— Да, видел, но ничего не понял в увиденном. Это особый случай, одна из тех странностей, которые у древних евреев назывались чудом.
— Нет, сударь, — отвечал Бальзамо, — это всего лишь отлучка души от тела, разобщенность материи и духа: инертной материи, праха, который вернется во прах, и души, божественной искры, помещенной на миг в этом потайном фонаре, именуемом телом, — души, дщери небес, которая по смерти тела вернется на небо.
— Так что же, вы на время извлекли душу из тела?
— Да, сударь, я приказал ей покинуть ее жалкую обитель, извлек ее из пучины страданий, где ее удерживает скорбь, дабы она смогла странствовать в свободных, чистых сферах. Что же при этом осталось хирургу? То же, что осталось вашему скальпелю, когда вы отрезали у покойницы вот эту голову, — бесчувственное тело, материя, глина.
— Чьим же именем вы так распоряжались этой душой?
— Именем того, кто единым дыханием сотворил все души — души миров и людские души, — именем Бога.
— Следовательно, — допытывался Марат, — вы отрицаете свободу воли?
— Да разве я не доказываю вам сейчас совершенно противоположное? — удивился Бальзамо. — Я демонстрирую вам, с одной стороны, свободную волю, с другой, разъединение души и тела.
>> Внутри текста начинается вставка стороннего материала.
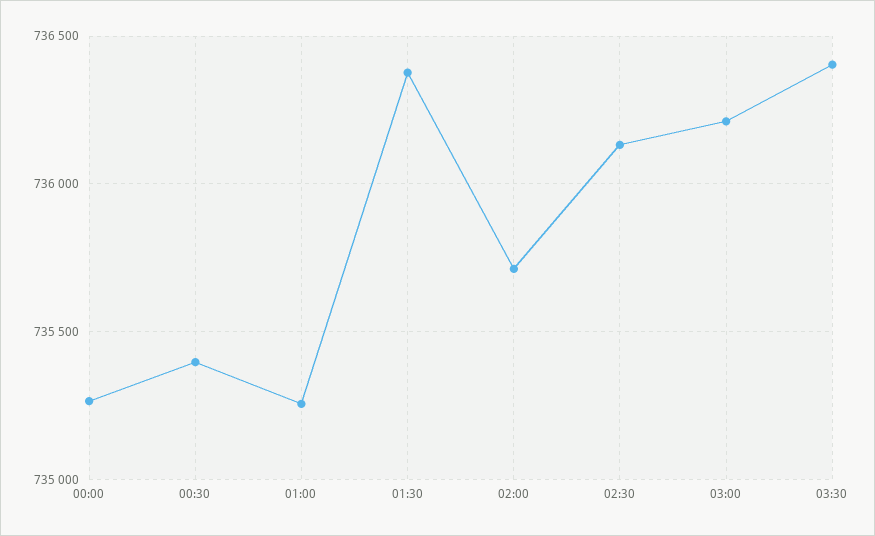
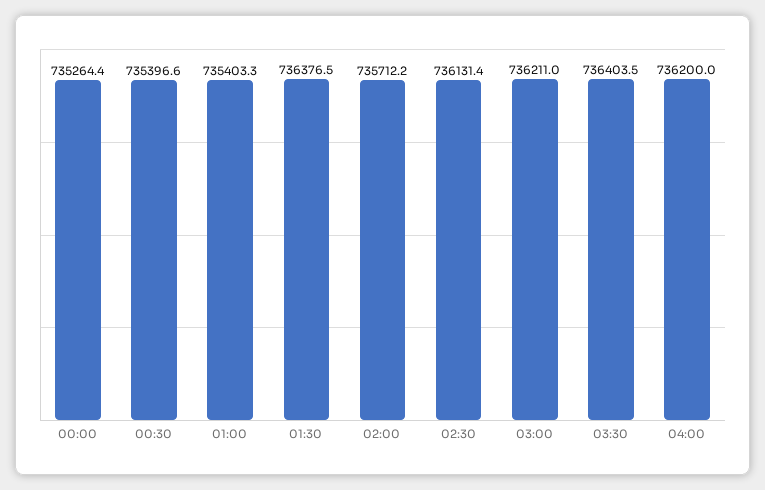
01:00: 735250 -> 735403.3
04:00: none -> 736200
Вот перед вами умирающий, обреченный всевозможным страданиям; у этого человека стоическая душа, он идет на операцию, настаивает на ней, переносит ее, но он страдает. Это и есть свобода воли. Но вот около умирающего появляюсь я, посланец Бога, пророк, апостол, и, сжалившись над этим человеком, моим ближним, я властью, данной мне от Господа, вызываю душу из страждущего тела, и это безвольное, ослепшее, бесчувственное тело становится зримо душе, которая благоговейно и сострадательно созерцает его с высоты своей чистейшей сферы. Вспомните, когда Авар говорил о себе, он выражался так: «Бедный Авар». Он не говорил «я». Это потому, что душа уже не была связана с телом и пребывала на полпути к небу.
— Но в таком случае человек — ничто, — заявил Марат, — а я уже больше не могу бросить тиранам: «Вы властны над моим телом, но не вольны над душой».
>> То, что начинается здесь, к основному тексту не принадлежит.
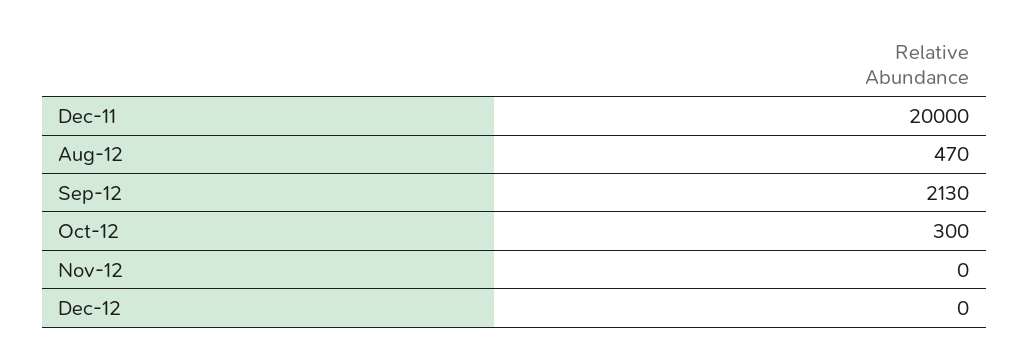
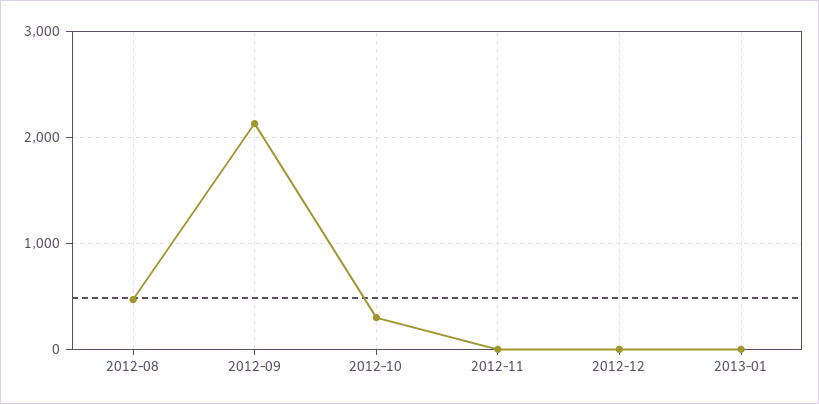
Dec-11: 20000 -> none
2013-01: none -> 0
— Ну вот, вы от истины шарахаетесь к софизму. Как я вам уже замечал, сударь, это ваш недостаток. Да, верно, Господь дал телу душу, но не менее верно и то, что все время, пока душа пребывает в теле, между ними существует связь, воздействие тела на душу, первенство материи над идеей, поскольку Бог по неведомым нам соображениям предопределяет, быть телу королем или душе королевой; не менее верно и то, что дыхание, оживляющее нищего, столь же чисто, как дыхание, убивающее короля. Вот догма, которую надлежит проповедовать вам, апостолу равенства. Доказывайте равенство двух духовных сущностей, ибо равенство это вы можете установить с помощью всего самого святого в мире — Священного Писания и предания, науки и веры. Но ежели для вас главное — равенство двух материальных субстанций, равенство тел, вам не воспарить к Богу. Только что несчастный калека, невежественное дитя народа, сказал вам о своей болезни такое, чего не осмелился бы сказать никто из врачей. А почему? Да потому, что его душа, порвав на время связи с телом, вознеслась над землей и с высоты узрела тайну, которая нам не видна из-за нашей непрозрачности.
Марат катал по столу отрезанную голову, ища и не находя что ответить.
— М-да, — наконец выдавил он, — во всем этом есть что-то сверхъестественное.
— Напротив, сударь, естественное. Перестаньте именовать сверхъестественным то, что следует из функций, предопределенных душе. Эти функции естественны; другое дело, известны ли они нам.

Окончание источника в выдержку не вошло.